Theatre of the old

In this era of multiplex comfort and digital Dolby sound,a few standalone cinema halls or single screens,have managed to survive and that too,by screening old Hindi films.

Written by Alokparna Das | Published:March 29, 2009 2:05 am

In an era of multiplexes,a few single screens have survived by showing old Hindi films

In this era of multiplex comfort and digital Dolby sound,a few standalone cinema halls or single screens,have managed to survive and that too,by screening old Hindi films.

Take the case of West End in Sadar Bazaar. Manager M.L. Mehta says this 654-seater incurs loss whenever it tries to screen a new release. “But an old Amitabh Bachchan,Ajay Devgan or Sunil Shetty starrer fetches the expected revenue and there’s hardly a seat empty when we screen Sholay on a holiday,” he adds. Excelsior’s manger K.N. Bhatnagar agrees. With 500 seats,Excelsior at Hauz Qazi was once a rage among the audience. Way back in 1938 when the hall was inaugurated,it was a popular weekend destination and in the 60s,films like Do Kaliyan celebrated their silver jubilee in this hall. Today,it doesn’t screen a particular movie for more than two-three days.

“We screen only old films and each film is put up for a maximum period of three days. So,today it might be Sunny Deol’s Champion,tomorrow Ajay Devgan’s Dilwale and the day after Dharmendra’s Burning Train. There’s generally 35 per cent occupancy. That’s okay,after all,most cinema halls do not have more than 40 per cent of their seats filled up for a majority of their shows,” says Bhatnagar.

With tickets going up to

Rs 20 for the balcony and at least three films in a week,these single screens manage to pull crowd. However,the story is different in the case of Shahdra’s Supreme Cinema. With 1,189 seats,it is the second largest standalone cinema hall in Delhi. Manager

O.P. Sharma says that till two years ago they used to screen only old Hindi movies,including classics. “But the cable operators made a dent into our business by showing the same movie in the same week. Now,we have applied to the Delhi Development Authority to convert Supreme into a multiplex. That would be better than selling it off,” he says and cites the fates of cinema halls in the old city to explain the need to turn into a multiplex. Kumar in Chandni Chowk has turned into a McDonald outlet,Minerva into an auto-parts shop,New Amar in Chawri Bazaar and Vivek in Patel Nagar have given way to Metro stations. Sharma would like Supreme to continue as a movie hall.

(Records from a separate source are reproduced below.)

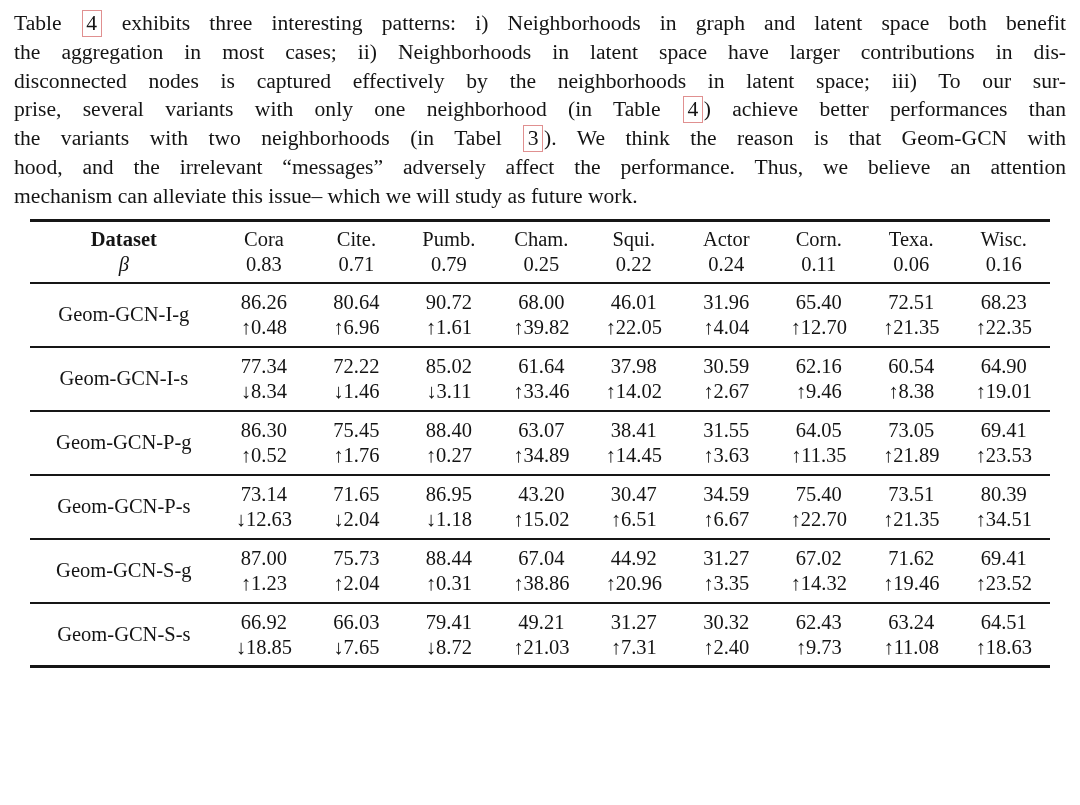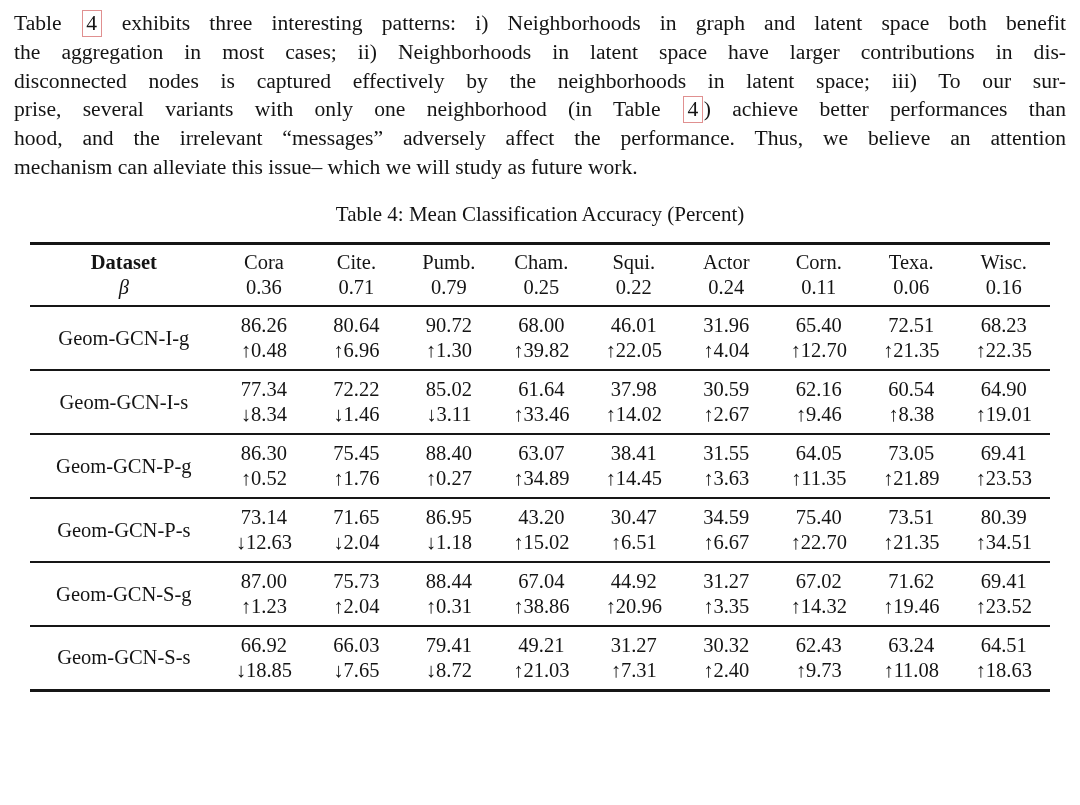--- a/index.html
+++ b/index.html
@@ -56,6 +56,7 @@
       <div class="pline just"><span>the aggregation in most cases; ii) Neighborhoods in latent space have larger contributions in dis-</span></div>
       <div class="pline just"><span>disconnected nodes is captured effectively by the neighborhoods in latent space; iii) To our sur-</span></div>
       <div class="pline just"><span>prise, several variants with only one neighborhood (in Table </span><span class="refbox">4</span><span>) achieve better performances than</span></div>
+      <div class="pline just"><span>the variants with two neighborhoods (in Tabel </span><span class="refbox">3</span><span>). We think the reason is that Geom-GCN with</span></div>
       <div class="pline just"><span>hood, and the irrelevant “messages” adversely affect the performance. Thus, we believe an attention</span></div>
       <div class="pline"><span>mechanism can alleviate this issue– which we will study as future work.</span></div>
     </div>

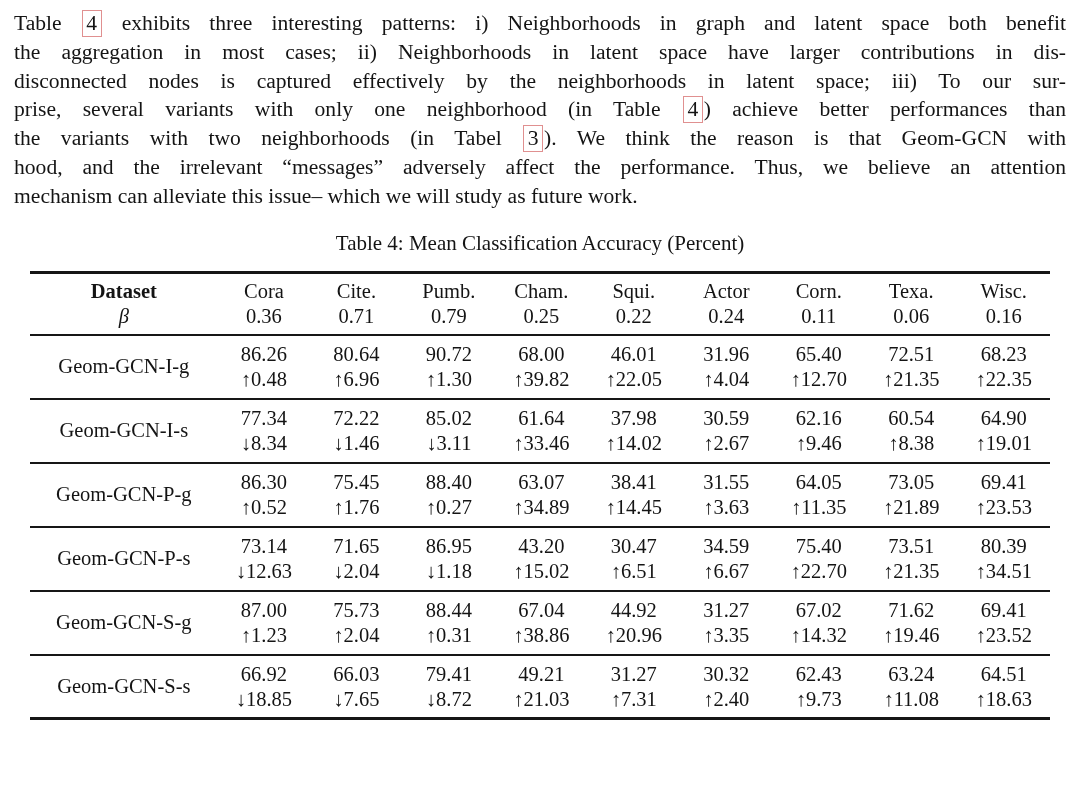--- a/index.html
+++ b/index.html
@@ -60,7 +60,6 @@
       <div class="pline just"><span>hood, and the irrelevant “messages” adversely affect the performance. Thus, we believe an attention</span></div>
       <div class="pline"><span>mechanism can alleviate this issue– which we will study as future work.</span></div>
     </div>
-  <div class="caption">Table 4: Mean Classification Accuracy (Percent)</div>
   <div class="table-wrap">
     <table class="acc">
       <colgroup>

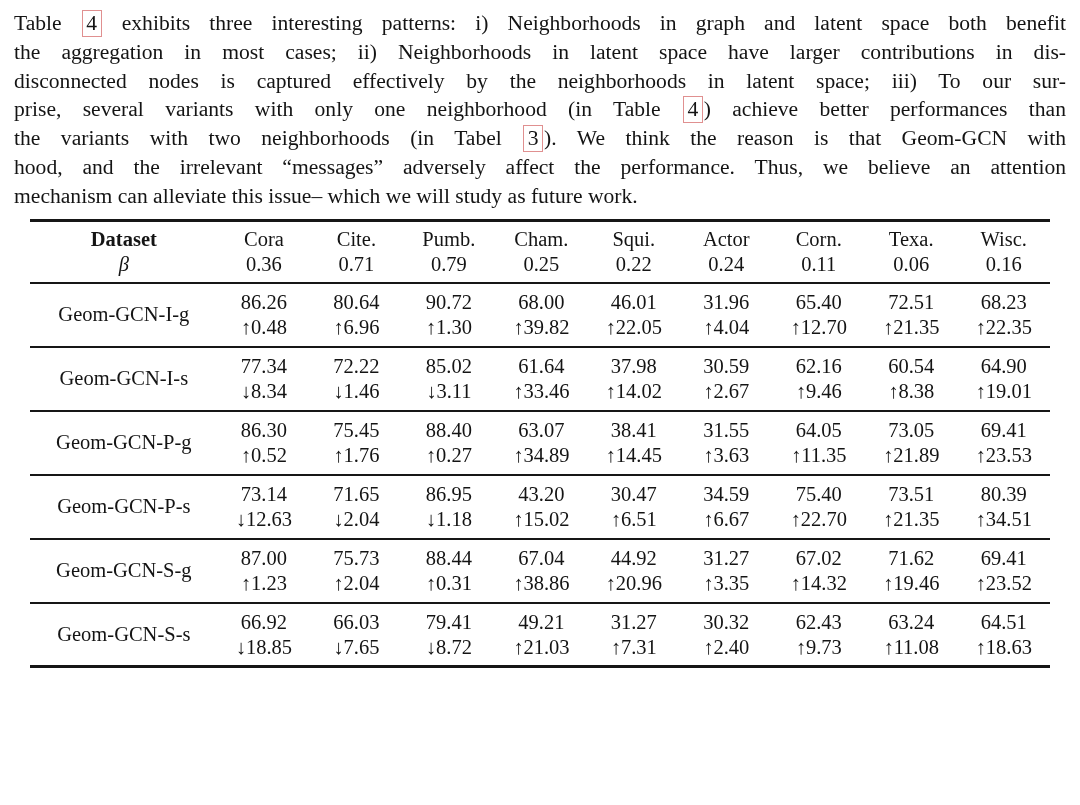--- a/index.html
+++ b/index.html
@@ -82,7 +82,7 @@
             </td>
             <td>
               <div class="colname">Cora</div>
-              <div class="betaval">0.36</div>
+              <div class="betaval">0.83</div>
             </td>
             <td>
               <div class="colname">Cite.</div>

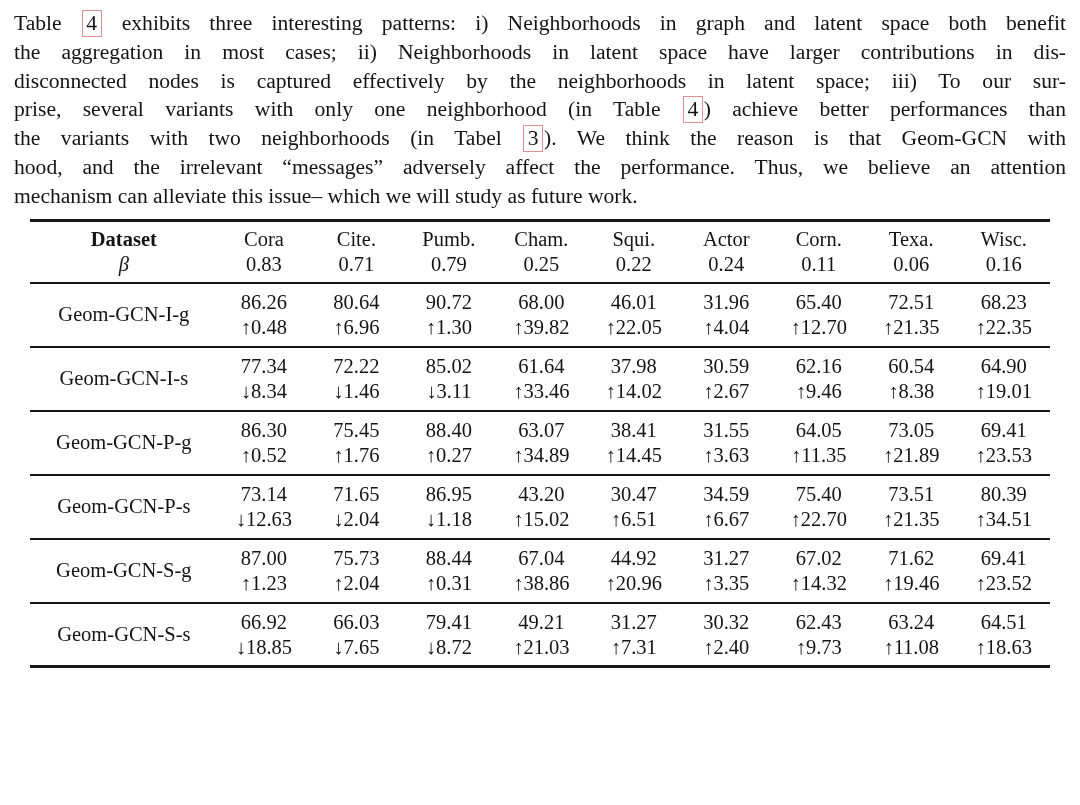--- a/index.html
+++ b/index.html
@@ -129,7 +129,7 @@
             </td>
             <td>
               <div class="val bold">90.72</div>
-              <div class="delta">↑1.30</div>
+              <div class="delta">↑1.61</div>
             </td>
             <td>
               <div class="val bold">68.00</div>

But at a time when Moser Baer VCDs of old Hindi films are available at Rs 28,why would someone like to spend Rs 20 for a balcony ticket at Imperial in Paharganj? Sanjay Mehta of Bobby Arts,the largest distributor of films in Delhi and Uttar Pradesh,says,“Previously,these used to repeat-run halls. After a particular movie had completed 12-15 weeks in Sheila,it used to be screened at Imperial as a repeat-run. Nowadays,there are hardly any movies that complete 15 weeks at a stretch. The repeat-run halls could not afford buying new movies and hence,started screening old movies. During Id,the demand is for Rishi-Kapoor starrer Laila Majnu and during Holi it is Dharmendra’s Phagun,“he says. “While action movies top the chart,these halls refrain from screening adults only movie as they still cater to the family audience—people for whom multiplex ticket is unaffordable and those who do not have a DVD player at home,” he adds.

Survival is a struggle,Mehta says. But these single screens are putting up a tough fight.